CULTURA › OPINIóN
› Por Martín Prieto *
En 1888 Juan Valera firmó en Madrid una carta dirigida a Rubén Darío, que acababa de publicar Azul en Chile, que comienza diciendo: “Todo libro que desde América llega a mis manos excita mi interés y despierta mi curiosidad, pero ninguno hasta hoy la ha despertado tan viva como el de usted, apenas comencé a leerlo”. El interés y la curiosidad de Valera eran finalmente satisfechos por un libro de autor americano, publicado en América, que trasuntaba un cosmopolitismo que no se encontraba entonces en “ningún hombre de letras de la Península”. La novedad modernista, entonces, no lo era sólo en América, de donde era oriunda, sino en España también. Este episodio extraordinario en la historia de las literaturas en lengua española es el que cierra –temporariamente– las tempranas polémicas acerca de la fundación, en América, de las literaturas nacionales, inmediatamente después de las revoluciones independentistas, pues sobre esa matriz desafiantemente cosmopolita de Darío se inscriben todos los manifiestos del cosmopolitismo americano de fines del siglo XIX y de las primeras décadas del siglo XX: el más famoso, “El escritor argentino y la tradición”, de Jorge Luis Borges. Sin embargo, en los años ’60, dos fenómenos de orígenes independientes –la aparición de dos avasallantes generaciones de novelistas hispanoamericanos y el impulso en España de una política editorial dispuesta a recuperar el mercado hispanoamericano– volvieron a convertir a la vieja metrópolis, de una manera no lineal, en un nuevo centro de legitimación de las literaturas americanas.
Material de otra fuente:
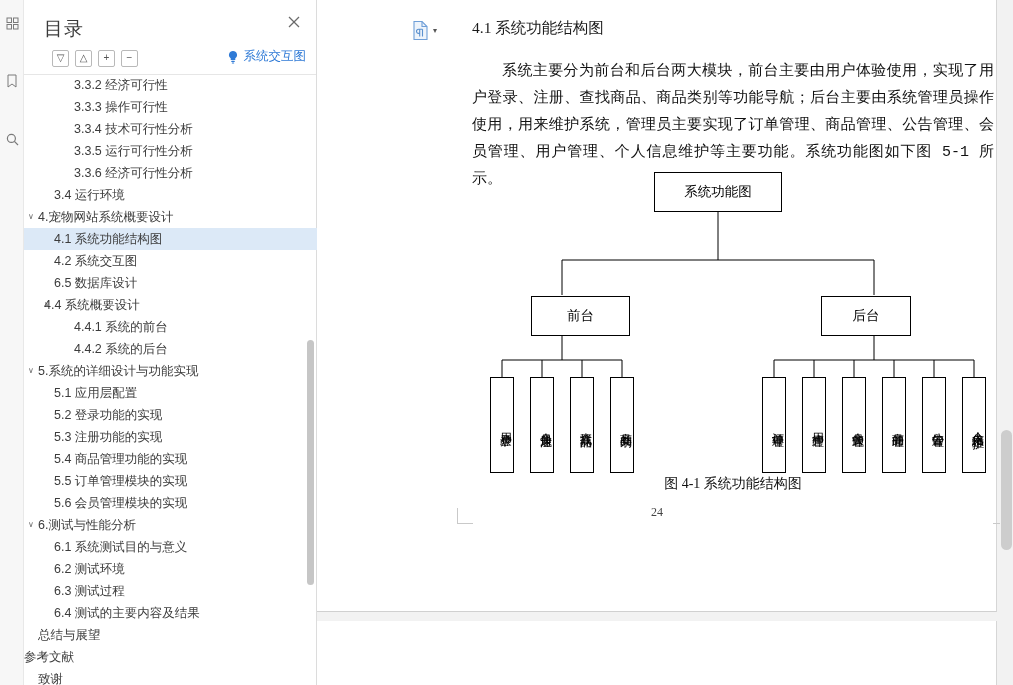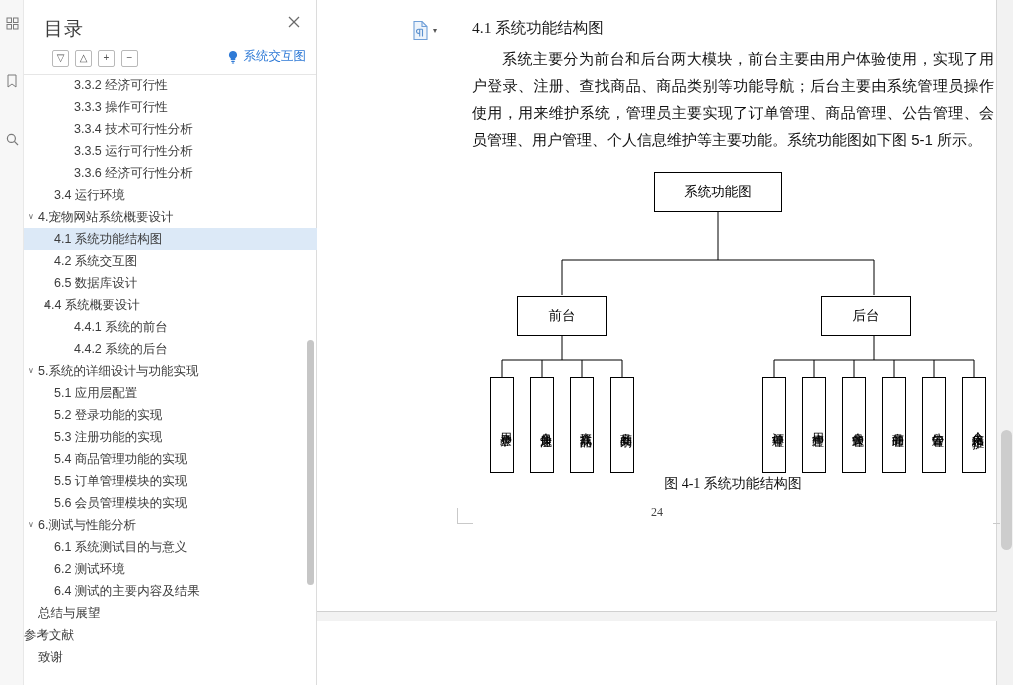"系统主要分为前台和后台两大模块，前台主要由用户体验使用，实现了用户登录、注册、查" .body-text { font-family: Liberation Sans, sans-serif -> Liberation Mono, monospace; top: 45px -> 58px }
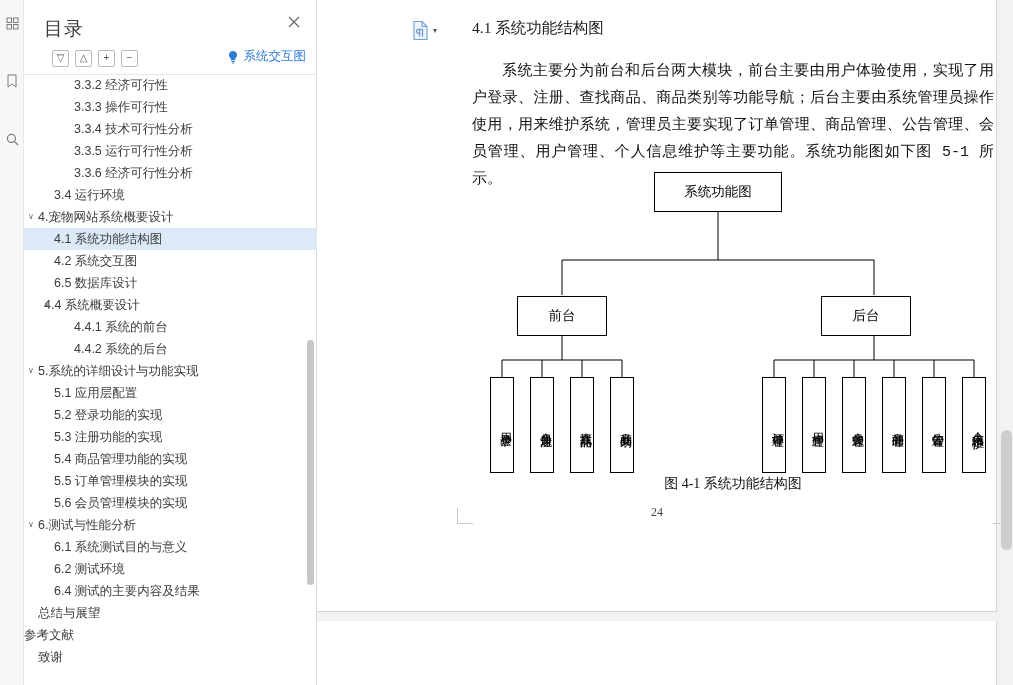"前台" div.dnode { left: 45px -> 59px; width: 90px -> 99px }
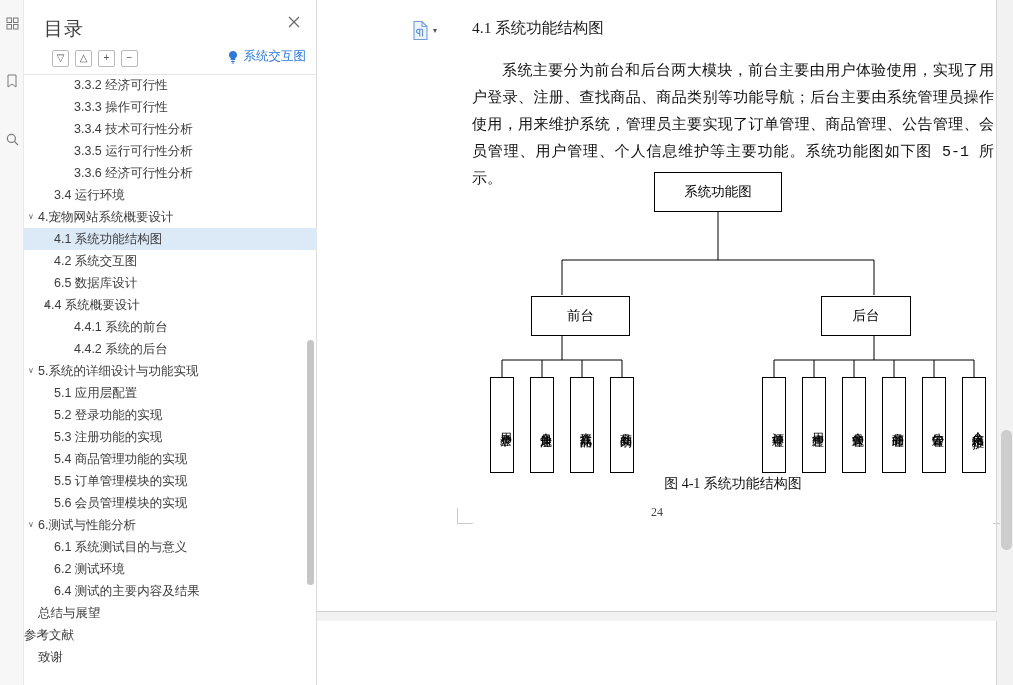"6.3 测试过程" div.toc-item { html: none -> <div><span></span><span>6.3 测试过程</span></div> }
A partir de 2000, la caída del PBI en casi todos los países latinoamericanos, y el entonces esplendente crecimiento del español –en ese momento ubicado por encima de casi todas las potencias históricas europeas– generó un nuevo impulso migratorio de las viejas colonias a España y buena parte de la literatura americana también su mudó a España. Atraídos por los grandes premios, los encuentros, las editoriales, los suplementos culturales de los diarios, muy rápidamente los escritores de América se familiarizaron con España. Algunos, inclusive, se fueron a vivir allá. Pero esta vez, al revés de lo que sucedió en los años del boom, los nuevos escritores americanos no contribuyen a crear un mercado, sino que se suman a uno completamente consolidado, son sus beneficiarios y por lo tanto se someten a sus leyes. Entre ellas, la declinación, por parte de los autores americanos dispuestos a integrarse al mercado mundial –al que hasta hoy sólo accederán a través de España–, de los presupuestos de sus respectivas tradiciones nacionales –presentes sobre todo en temas, personajes y lenguaje– a favor de una literatura lo menos nacional posible, de un español neutro, desmarcado, y de temas o asuntos que podrían suceder en cualquier parte del mundo o que, siendo nacionales, han tenido la suficiente circulación y repercusión internacional como para ser propios ya de la aldea global. Estos pueden ser desde la aggiornada serie de los dictadores latinoamericanos hasta la guerra de Malvinas, pasando, claro está, por las recesiones económicas de principios de siglo, que fueron, por otra parte, las que dieron origen al renovado vínculo entre las literaturas americanas y española, convirtiéndose de este modo en singulares autoficciones del fenómeno.
* Escritor, director del Primer Encuentro Internacional Literaturas Americanas.